NACHTMYSTIUM

«Silencing Machine»
Century Media
4/5
Como o próprio Blade Judd admite, os dois últimos álbuns dos Nachtmystium, «Assassins: Black Meddle Pt. I» e «Addicts: Black Meddle Pt. II», foram uma espécie de “resposta” e “provocação” a quem achava que o terceiro disco da banda, «Instinct: Decay», de 2006, não era “suficientemente” black metal.
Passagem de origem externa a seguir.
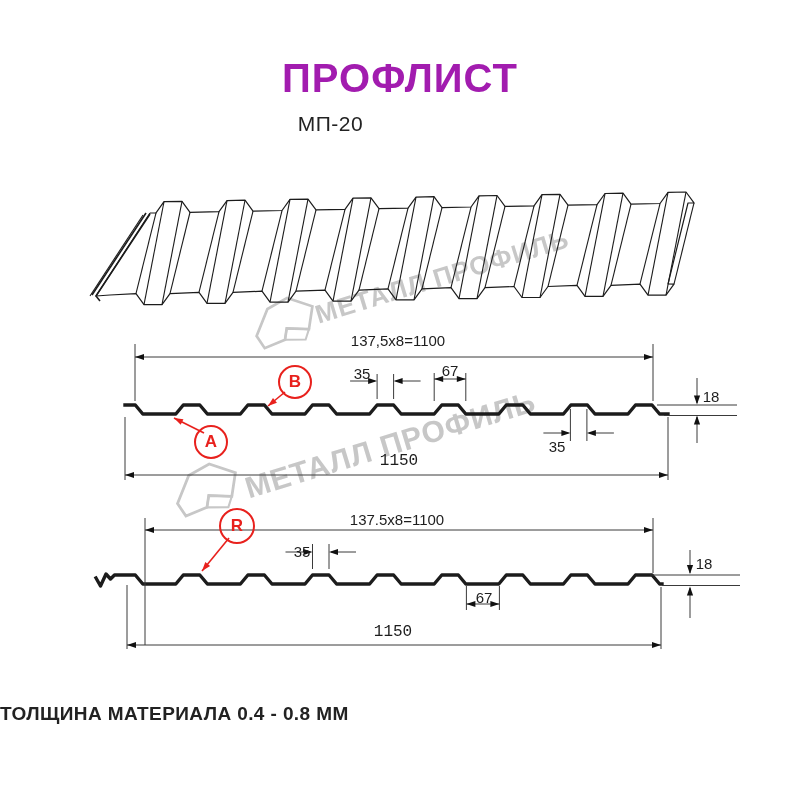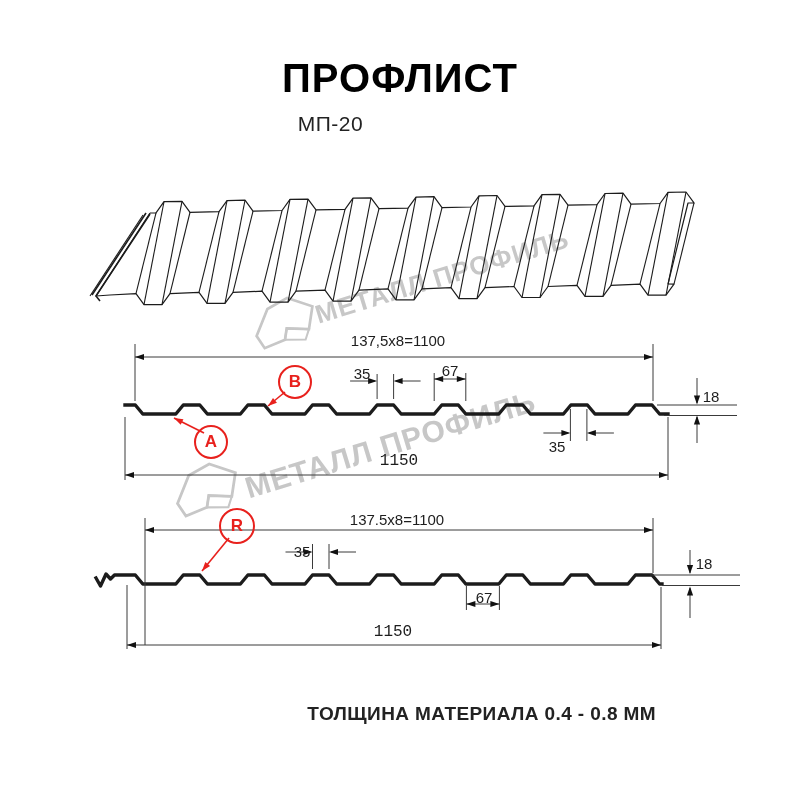"ПРОФЛИСТ" .ttl { color: #000000 -> #a21caf }
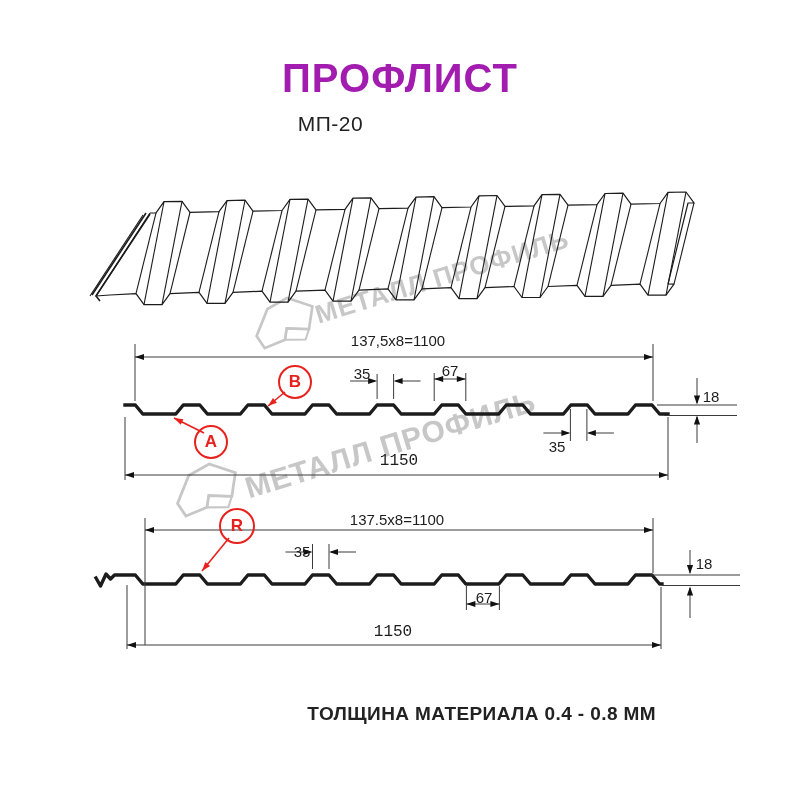"ТОЛЩИНА МАТЕРИАЛА 0.4 - 0.8" .foot { text-align: right -> left }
Despachada que está essa fase da vida dos Nachtmystium, «Silencing Machine», sexta proposta longa-duração, volta a ter elementos mais tradicionalmente black metal, com os blastbeats, vocalizações agressivas e ambientes decadentes que caracterizam o estilo. Estamos, no entanto, a falar de uma das mais brilhantes e revolucionárias bandas americanas de metal extremo, por isso nem tudo poderia ser fácil. O lado psicadélico e confrontante (quando percebido pelos fãs mais ortodoxos do black metal) marca total presença em «Silencing Machine», seja nos ritmos simples e abordagem rock, quase gótica, que é preciso ouvir em «I Wait In Hell» antes de se chegarmos ao verdadeiro black metal, seja no ritmo punk, à Ramones, de «Decimation, Annihilation» que confundirá, chocará e por fim deliciará (não necessariamente por esta ordem) os delatores dos Nachtmystium. «Give Me The Grave», para dar outro exemplo, é das coisas mais rock, em estrutura e melodia, que o colectivo já escreveu e gravou, mesmo tendo em conta o conjunto de material dos dois últimos discos. Para colocar a coisa de uma maneira meio simplista, «Silencing Machine» é um regresso da trupe do Illinois às suas raízes black metal, mudados com a experiência que foram os discos «Black Meddle» e com o som límpido e cristalino destes. E, paradoxalmente, o resultado não poderia ser mais um passo em frente mais satisfatório, mais brilhante, mais conciso. Agora é que os beatos do black metal vão ficar verdadeiramente confusos.